Even though there have been virtually no claims against issuing CAs, buying the minimum insurance can be expensive for smaller CAs. There is typically a minimum premium of $25,000 or more per year with a significant deductible, even though the CA will likely never have a covered claim. That’s a waste of money.
In the Diginotar case, apparently claims were made against the company’s insurers (perhaps from investors for loss of value of the company when it was shut down). In any case, Diginotar’s insurer denied all coverage for the claims based on Diginotar’s bad acts and breach of its obligations to the insurer. There would be no possibly insurance coverage for customers or relying parties, so the insurance was of no value.
Some countries have their own minimum insurance requirements for companies incorporated or registered in their jurisdiction, while many do not. The CA/Browser Forum should defer to these decisions by the governing jurisdictions and require compliance with local standards – or just delete Section 8.4 entirely, as every CA must already comply with applicable laws.
Finally, under current EVGL Sec. 8.4, large companies like Trend Micro get to opt out of the insurance requirements because they meet the stated financial requirements. This is arguably an unfair advantage for large companies over small ones.
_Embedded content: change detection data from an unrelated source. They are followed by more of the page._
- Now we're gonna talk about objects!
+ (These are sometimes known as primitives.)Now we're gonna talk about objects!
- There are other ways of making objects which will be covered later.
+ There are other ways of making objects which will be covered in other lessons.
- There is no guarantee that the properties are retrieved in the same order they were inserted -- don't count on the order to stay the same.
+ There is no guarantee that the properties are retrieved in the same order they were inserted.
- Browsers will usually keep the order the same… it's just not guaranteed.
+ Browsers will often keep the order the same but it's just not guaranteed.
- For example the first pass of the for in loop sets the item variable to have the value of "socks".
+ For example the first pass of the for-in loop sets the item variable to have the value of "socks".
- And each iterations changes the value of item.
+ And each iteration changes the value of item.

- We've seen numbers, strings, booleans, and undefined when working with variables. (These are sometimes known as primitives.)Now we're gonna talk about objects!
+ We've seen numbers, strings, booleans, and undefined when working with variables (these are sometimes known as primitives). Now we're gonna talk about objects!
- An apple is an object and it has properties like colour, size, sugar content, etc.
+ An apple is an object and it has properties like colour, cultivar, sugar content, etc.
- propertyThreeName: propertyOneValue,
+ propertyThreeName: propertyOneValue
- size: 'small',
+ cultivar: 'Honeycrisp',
The review period for this ballot shall commence at 2200 UTC on Wednesday, 23 April 2014, and will close at 2200 UTC on Wednesday, 30 April 2014. Unless the motion is withdrawn during the review period, the voting period will start immediately thereafter and will close at 2200 UTC on Wednesday, 7 May 2014. Votes must be cast by posting an on-list reply to this thread.
A vote in favor of the motion must indicate a clear ‘yes’ in the response. A vote against must indicate a clear ‘no’ in the response. A vote to abstain must indicate a clear ‘abstain’ in the response. Unclear responses will not be counted. The latest vote received from any representative of a voting member before the close of the voting period will be counted. Voting members are listed here:
In order for the motion to be adopted, two thirds or more of the votes cast by members in the CA category and greater than 50% of the votes cast by members in the browser category must be in favor. Also, at least six members must participate in the ballot, either by voting in favor, voting against, or abstaining.